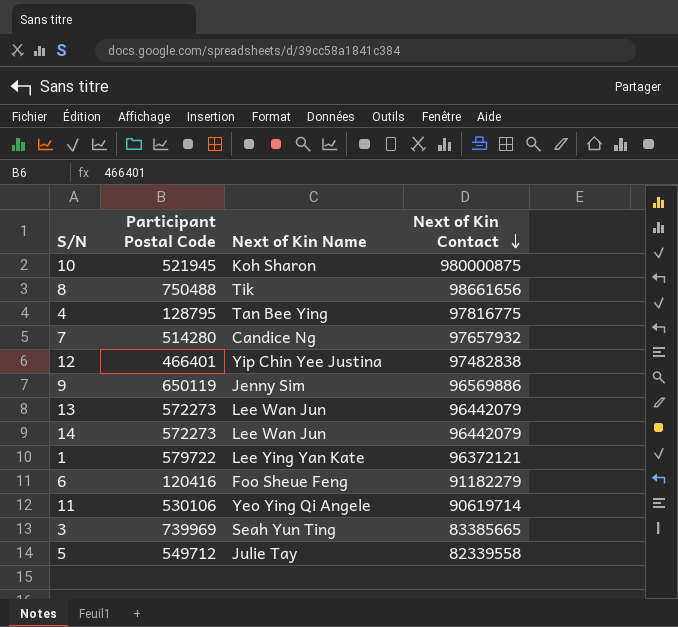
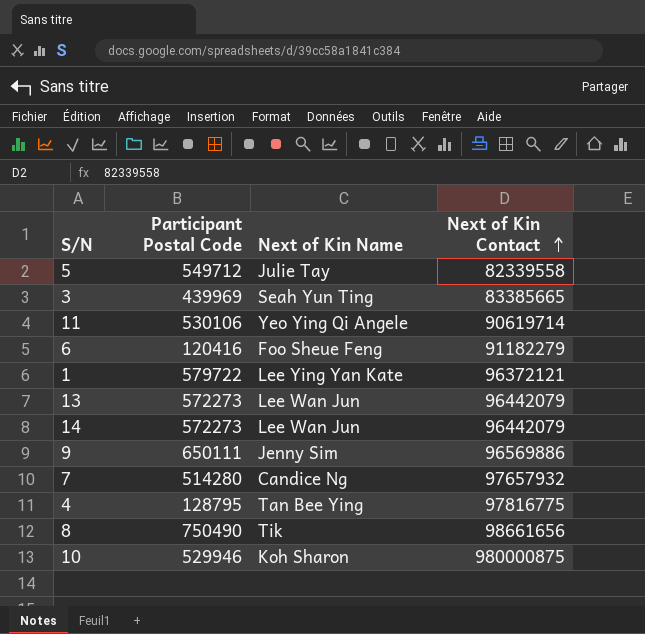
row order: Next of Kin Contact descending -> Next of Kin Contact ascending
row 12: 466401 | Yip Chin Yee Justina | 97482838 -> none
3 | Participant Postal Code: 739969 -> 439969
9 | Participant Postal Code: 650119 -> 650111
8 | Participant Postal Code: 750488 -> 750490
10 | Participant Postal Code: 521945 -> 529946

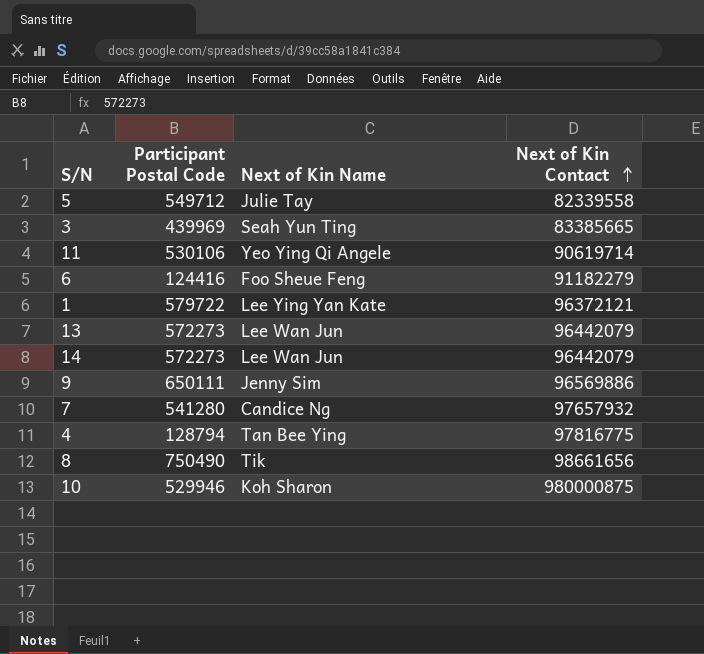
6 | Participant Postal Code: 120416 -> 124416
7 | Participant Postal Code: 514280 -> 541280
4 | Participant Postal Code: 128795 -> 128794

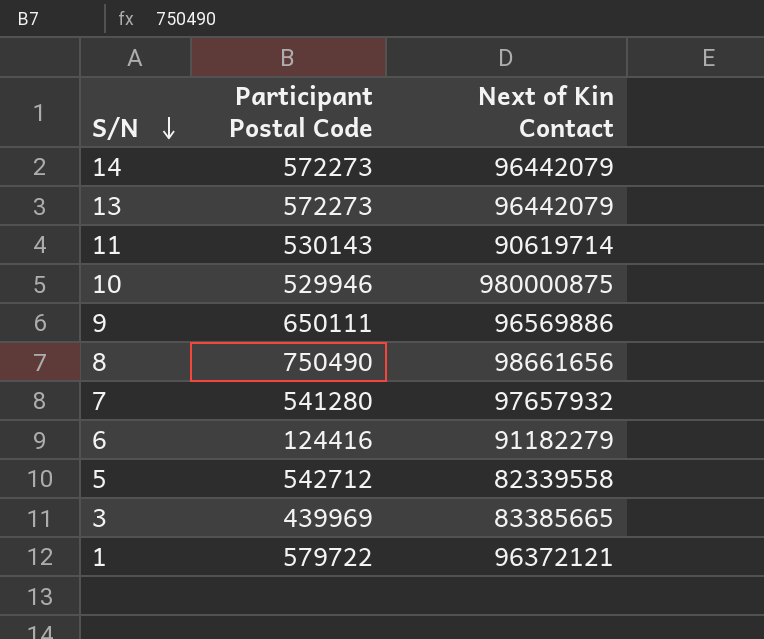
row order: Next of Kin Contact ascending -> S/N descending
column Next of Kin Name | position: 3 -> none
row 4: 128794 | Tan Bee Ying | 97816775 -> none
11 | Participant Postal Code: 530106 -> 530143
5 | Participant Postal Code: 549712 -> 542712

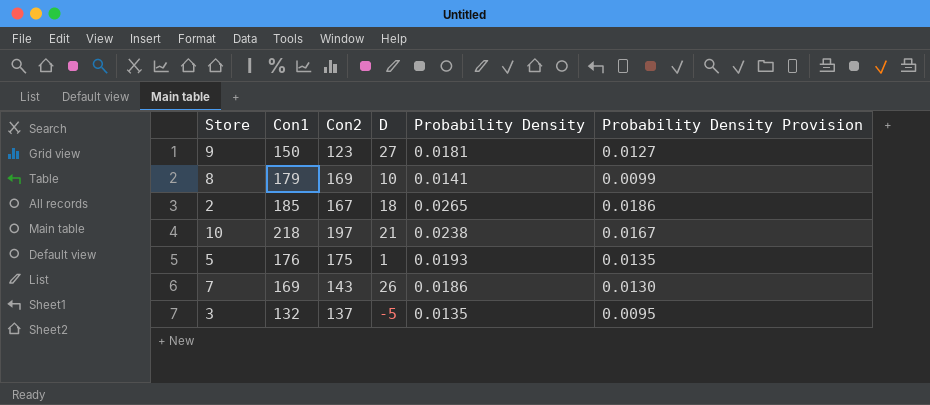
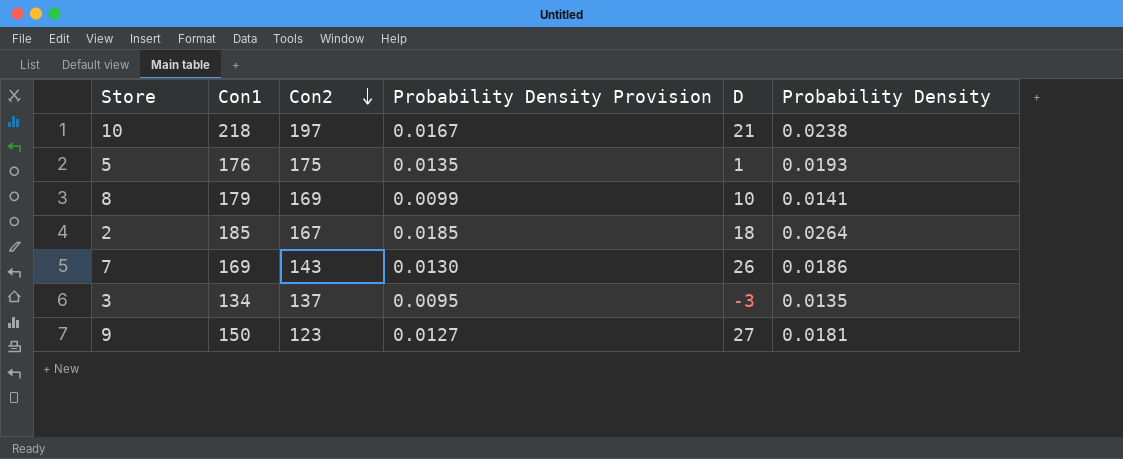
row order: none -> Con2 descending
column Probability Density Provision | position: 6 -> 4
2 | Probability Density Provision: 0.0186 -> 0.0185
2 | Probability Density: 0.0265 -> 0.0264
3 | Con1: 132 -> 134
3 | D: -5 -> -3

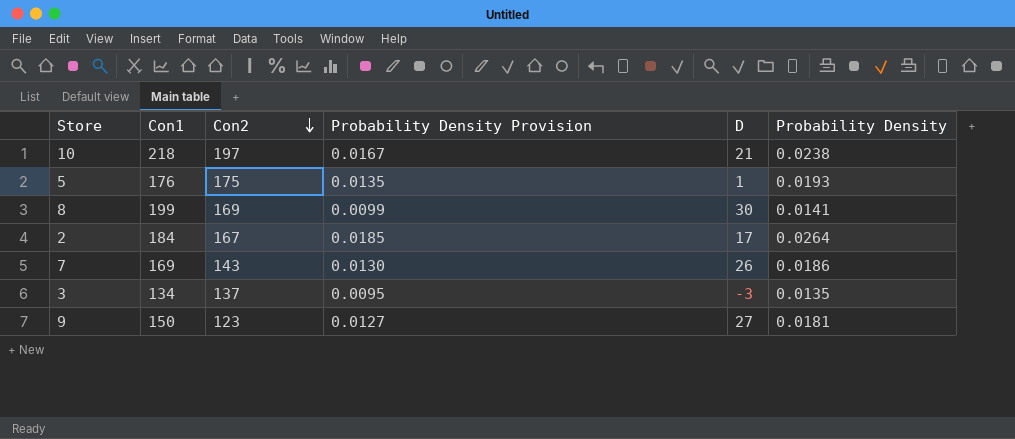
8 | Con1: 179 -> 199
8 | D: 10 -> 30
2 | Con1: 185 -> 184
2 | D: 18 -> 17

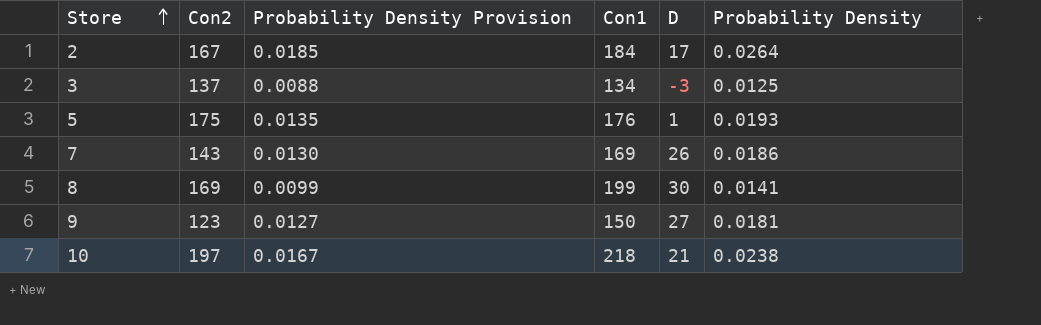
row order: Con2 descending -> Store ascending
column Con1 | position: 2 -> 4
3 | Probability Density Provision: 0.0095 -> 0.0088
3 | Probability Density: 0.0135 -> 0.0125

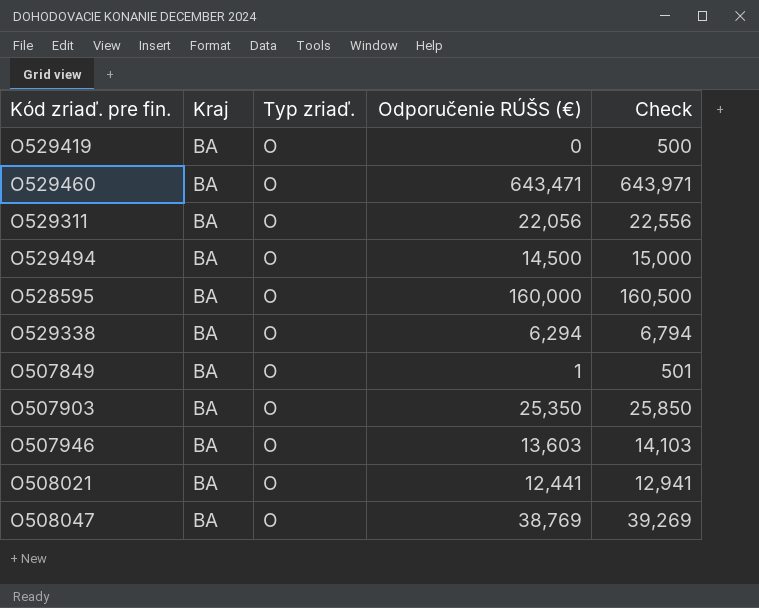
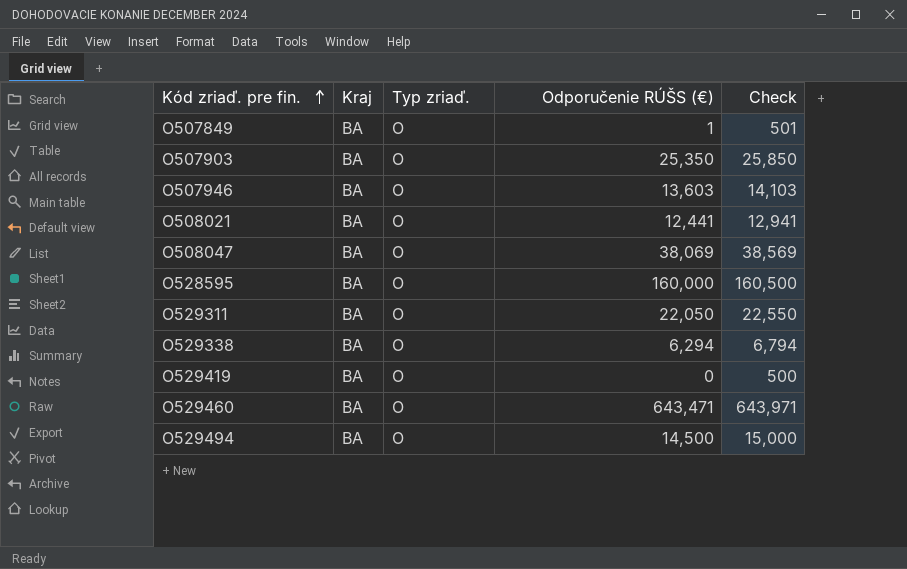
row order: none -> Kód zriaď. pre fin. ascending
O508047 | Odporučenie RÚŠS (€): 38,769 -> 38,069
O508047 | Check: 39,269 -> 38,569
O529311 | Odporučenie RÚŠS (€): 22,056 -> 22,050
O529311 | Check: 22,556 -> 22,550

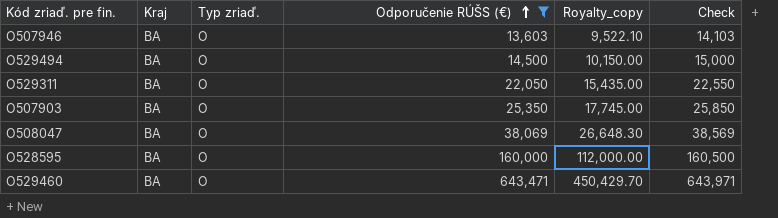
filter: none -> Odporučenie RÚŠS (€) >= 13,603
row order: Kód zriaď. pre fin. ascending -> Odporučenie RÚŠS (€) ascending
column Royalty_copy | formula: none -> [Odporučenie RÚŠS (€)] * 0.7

------------------------------

Look through the material and find each line that includes "ascending", then copy it.

row order: Next of Kin Contact descending -> Next of Kin Contact ascending
row order: Next of Kin Contact ascending -> S/N descending
row order: Con2 descending -> Store ascending
row order: none -> Kód zriaď. pre fin. ascending
row order: Kód zriaď. pre fin. ascending -> Odporučenie RÚŠS (€) ascending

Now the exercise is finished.